El día de la gran corrida se apersona don José, hecho una piltrafa, como vil adicto y primero por las buenas, suplica a Carmen que vuelvan. Frustrado por las reiteradas negativas le va subiendo de tono, hasta llegar a lo que viene siendo la violencia de género y finalmente el feminicidio.
Son muchos y muy obvios los problemas que hacen al argumento inviable para la actualidad:
Primero, es un texto francés sobre personajes sevillanos, por lo que podría considerarse como apropiación cultural. Los personajes además están llenos de estereotipos, sobre todo en perjuicio de la imagen de la comunidad gitana a la que se le retrata como delincuencial. Ya desde allí estamos mal.
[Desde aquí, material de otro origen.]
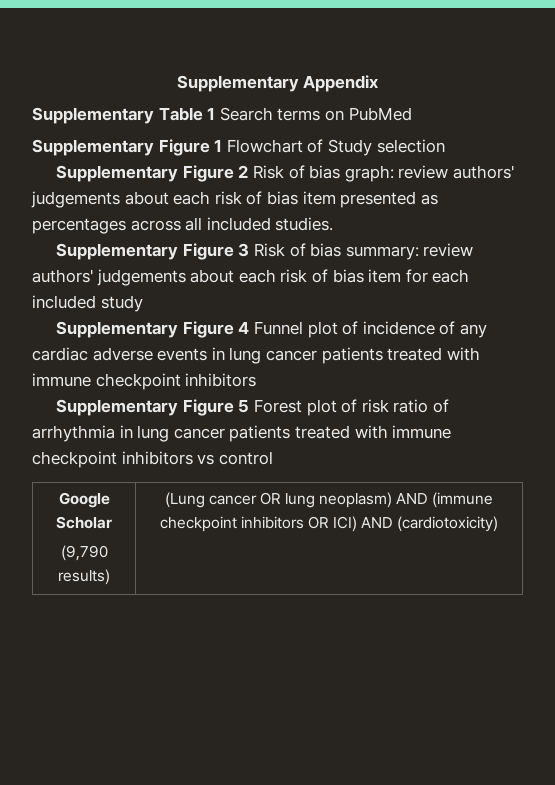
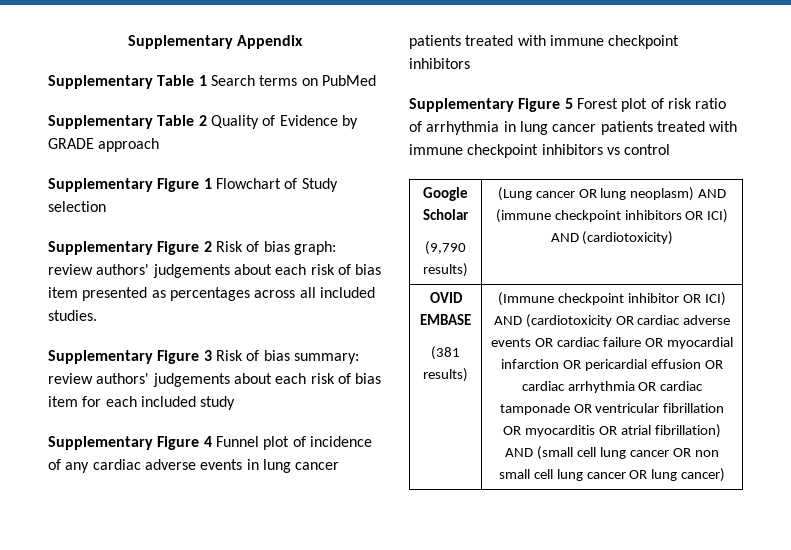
+ Supplementary Table 2 Quality of Evidence by GRADE approach
+ OVID EMBASE
+ (381 results) | (Immune checkpoint inhibitor OR ICI) AND (cardiotoxicity OR cardiac adverse events OR cardiac failure OR myocardial infarction OR pericardial effusion OR cardiac arrhythmia OR cardiac tamponade OR ventricular fibrillation OR myocarditis OR atrial fibrillation) AND (small cell lung cancer OR non small cell lung cancer OR lung cancer)

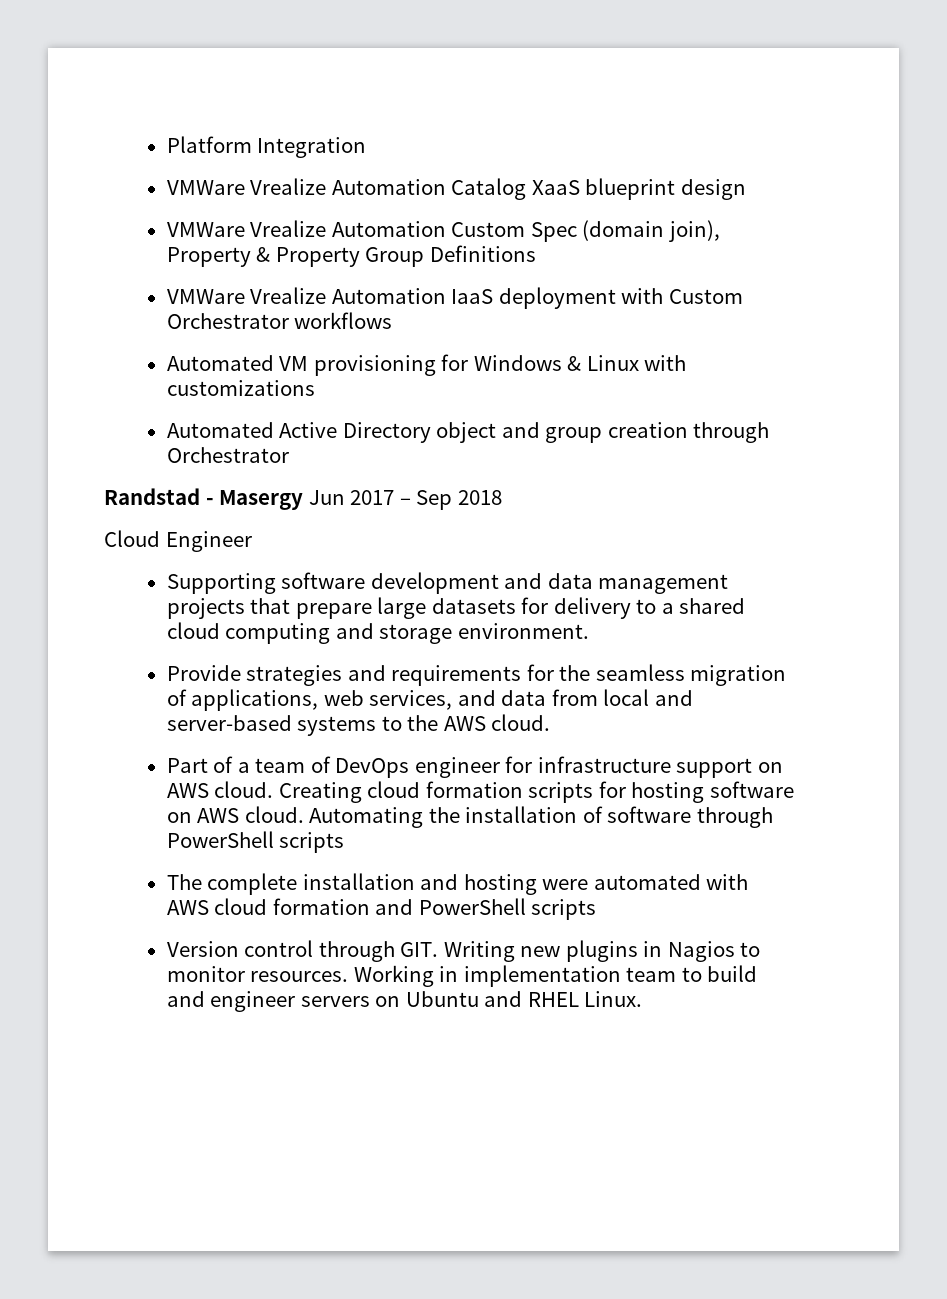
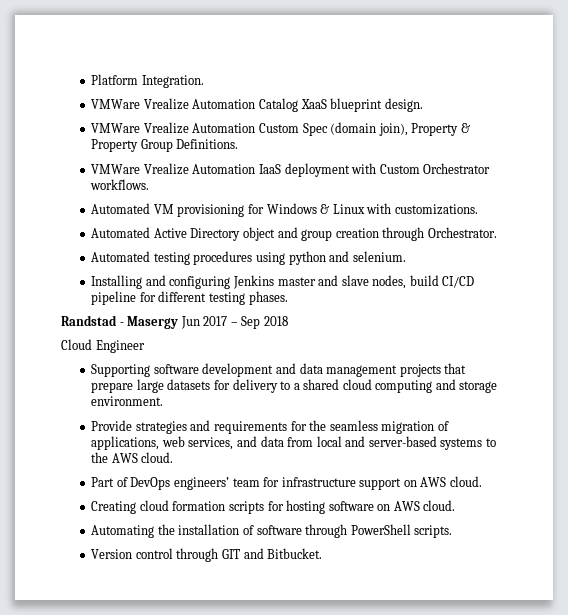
- Platform Integration
+ Platform Integration.
- VMWare Vrealize Automation Catalog XaaS blueprint design
+ VMWare Vrealize Automation Catalog XaaS blueprint design.
- VMWare Vrealize Automation Custom Spec (domain join), Property & Property Group Definitions
+ VMWare Vrealize Automation Custom Spec (domain join), Property & Property Group Definitions.
- VMWare Vrealize Automation IaaS deployment with Custom Orchestrator workflows
+ VMWare Vrealize Automation IaaS deployment with Custom Orchestrator workflows.
- Automated VM provisioning for Windows & Linux with customizations
+ Automated VM provisioning for Windows & Linux with customizations.
- Automated Active Directory object and group creation through Orchestrator
+ Automated Active Directory object and group creation through Orchestrator.
+ Automated testing procedures using python and selenium.
+ Installing and configuring Jenkins master and slave nodes, build CI/CD pipeline for different testing phases.
- Part of a team of DevOps engineer for infrastructure support on AWS cloud. Creating cloud formation scripts for hosting software on AWS cloud. Automating the installation of software through PowerShell scripts
- The complete installation and hosting were automated with AWS cloud formation and PowerShell scripts
- Version control through GIT. Writing new plugins in Nagios to monitor resources. Working in implementation team to build and engineer servers on Ubuntu and RHEL Linux.
+ Part of DevOps engineers’ team for infrastructure support on AWS cloud.
+ Creating cloud formation scripts for hosting software on AWS cloud.
+ Automating the installation of software through PowerShell scripts.
+ Version control through GIT and Bitbucket.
Luego tenemos que la protagonista trabaja para una cigarrera y hoy, sabedores del daño que le han hecho las tabacaleras a la salud de la población mundial y de que son transnacionales que corrompen gobiernos con tal de no ver afectados sus intereses, pone en entredicho la ética de la heroína.
Pasa además que ningún personaje es abiertamente gay, les, bi, drag, pansexual, transexual, intersexual. ¡Qué onda con eso, Bizet! (¿Se ha fijado cómo ahora todas las series tienen un personaje LGBTTIQ metido con calzador? Bueno, eso es lo que ocurre cuando se hacen concesiones gratuitas sólo por cubrir una cuota). El caso es que “Carmen 2018” demandaría que al menos dos cuatitas del personaje principal (digamos Frasquita y Mercedes) sostuvieran un tórrido romance lésbico.
Sobre la vocación de Escamillo, ya me imagino a los animalistas, ambientalistas “petos” y “grinpís” apostados en el estreno, con pancartas y performances sangrientos, en protesta porque uno de los personajes es un matador de toros y porque no sé qué gaitas más.
Y del final ya referido, que castiga a una mujer emancipada a manos de un macho opresor, cerdo misógino, hijo del hetero-patriarcado, promotor de la falocracia, el falocentrismo y la hegemonía de la testosterona, pues ya mejor ni hablamos.
“Carmen” es en definitiva una aberración para esta época que nos tocó vivir, una de ofensa fácil y víctimas a la orden.
Y lo peor de todo, es que son casi tres horas y media de música y drama y nomás nunca, nunca, nunca cantan lo de “la cadenita”. ¡Maldito Bizet!